Kakha Gogoladze

Personal information
- Date of birth: 4 February 1968 (age 57)
- Place of birth: Georgian SSR, Soviet Union
- Position(s): Striker

Team information
- Current team: FC Dinamo Tbilisi

Senior career*
- Years: Team / Apps / (Gls)
- 1990—1992: FC Merani Tbilisi / 86 / (52)
- 1992—1995: FC Guria Lanchkhuti / 73 / (26)
- 1995—1996: FC Shevardeni-1906 Tbilisi / 32 / (12)
- 1996: FK Köpetdag Aşgabat / ? / (?)
- 1997—1998: FC WIT Georgia / 7 / (3)
- 1997—1998: FK Köpetdag Aşgabat / ? / (?)
- 1998: FC Nasaf / 1 / (0)
- 1999: FC Locomotive Tbilisi / 8 / (2)
- 1999: FC Yerevan / 15 / (7)
- 1999—2000: FC Sioni Bolnisi / 14 / (4)
- 2000: FC Dinamo Tbilisi / 11 / (2)
- 2001: FC Irtysh Pavlodar / 13 / (3)
- 2002—2003: Batys / 51 / (13)
- 2003—2004: Chikhura Sachkhere / 13 / (5)

International career^{‡}
- 1996—2001: Turkmenistan / 5 / (4)

= Kakha Gogoladze =

Georgian former footballer

Kakha Gogoladze (კახა გოგოლაძე; born 4 February 1968) is a Georgian and Turkmen (since 2001) association football coach and former international player. He is currently a coach in FC Dinamo Tbilisi.

== Club career ==
He played in the Georgian clubs Merani, Guria, Shevardeni. In 1996 he left for Turkmenistan, where he played for FK Köpetdag Aşgabat. In 1998, he left Turkmenistan, but continued to play for the national team. Since 2001, he played in Kazakhstan for Irtysh Pavlodar and FC Batys.

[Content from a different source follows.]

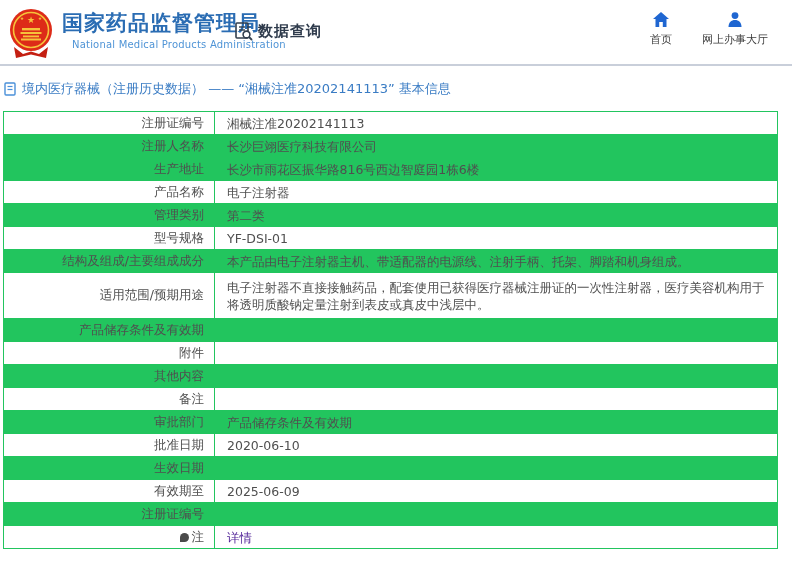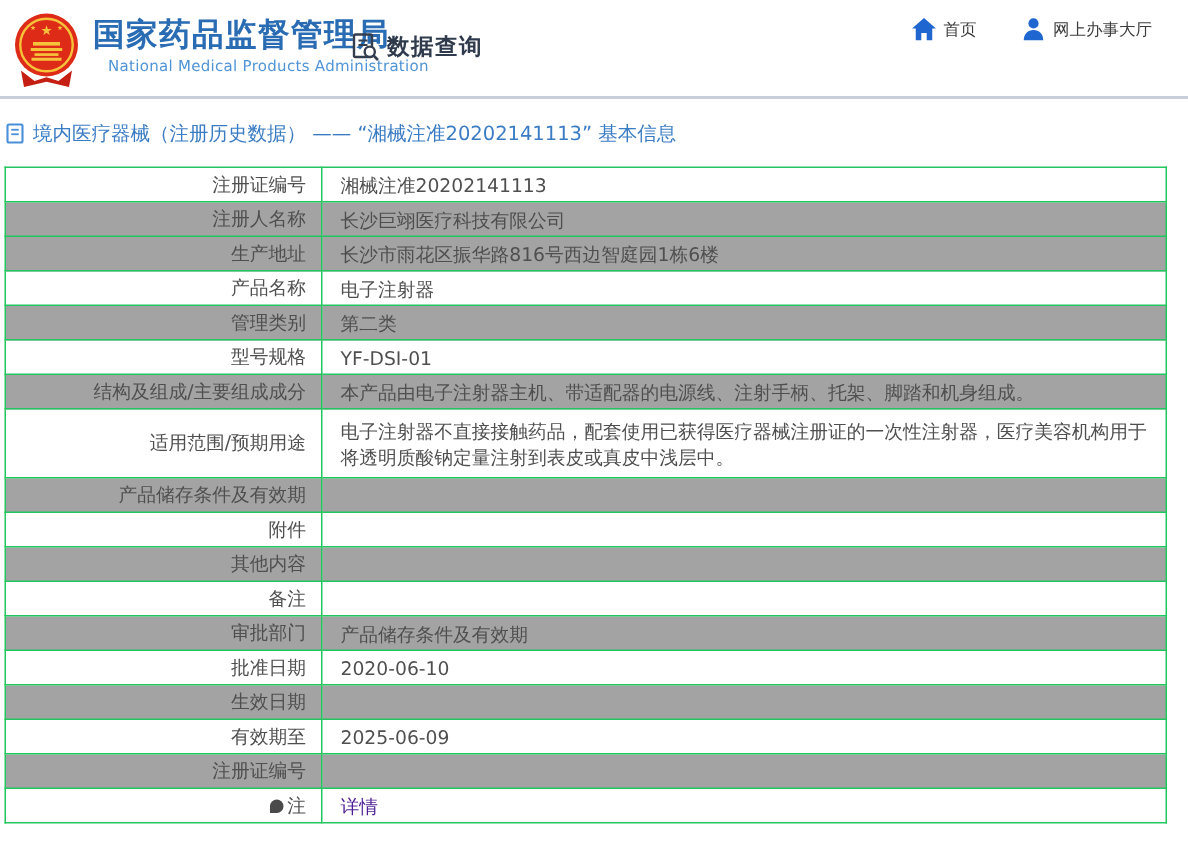"首页" .top-nav-item { flex-direction: row -> column }
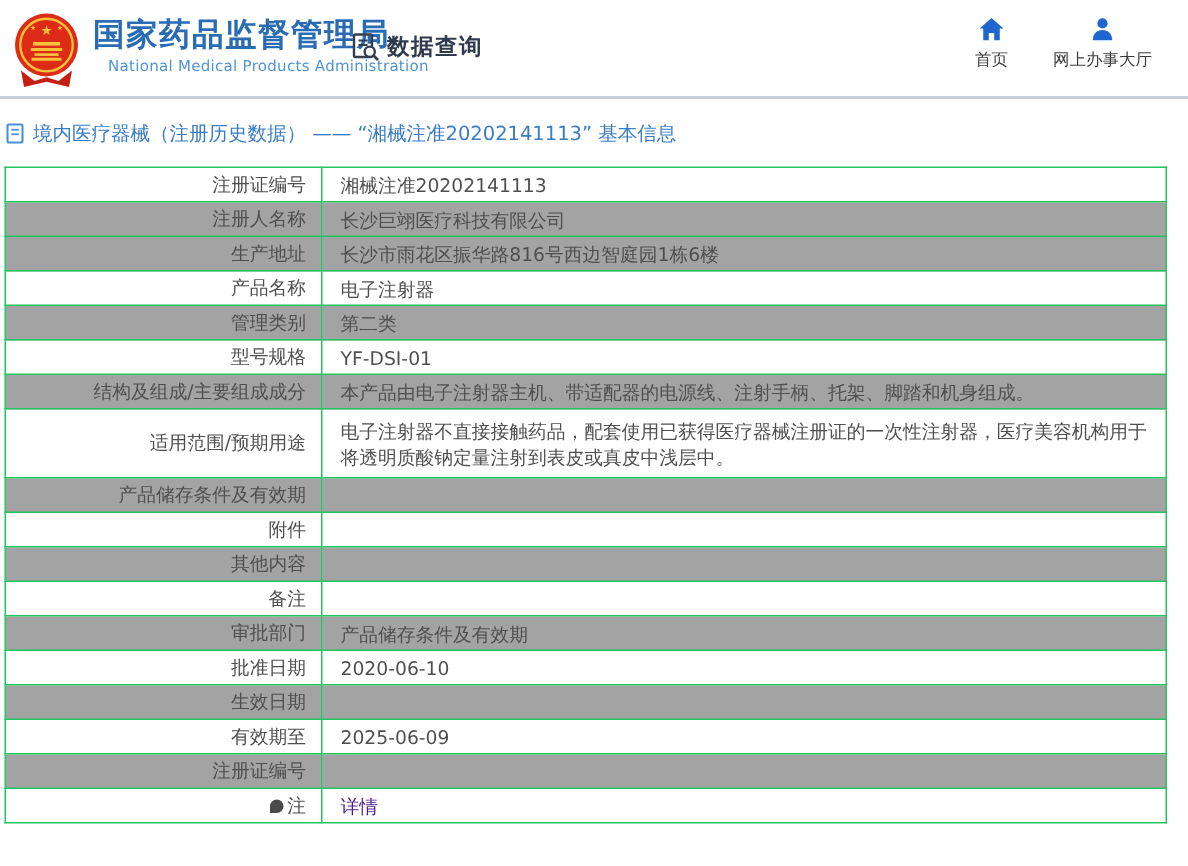"注册人名称" .info-table tr.alt td { background: #a3a3a3 -> #22c55e }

In 2004 he returned to Georgia, where he completed his career as a player of Chikhura Sachkhere.

== National team ==
Having adopted the citizenship of Turkmenistan, he began to play for the Turkmenistan national football team. He played in the qualifying games for the World Cup 1998 and World Cup 2002. Played 5 matches and scored 4 goals.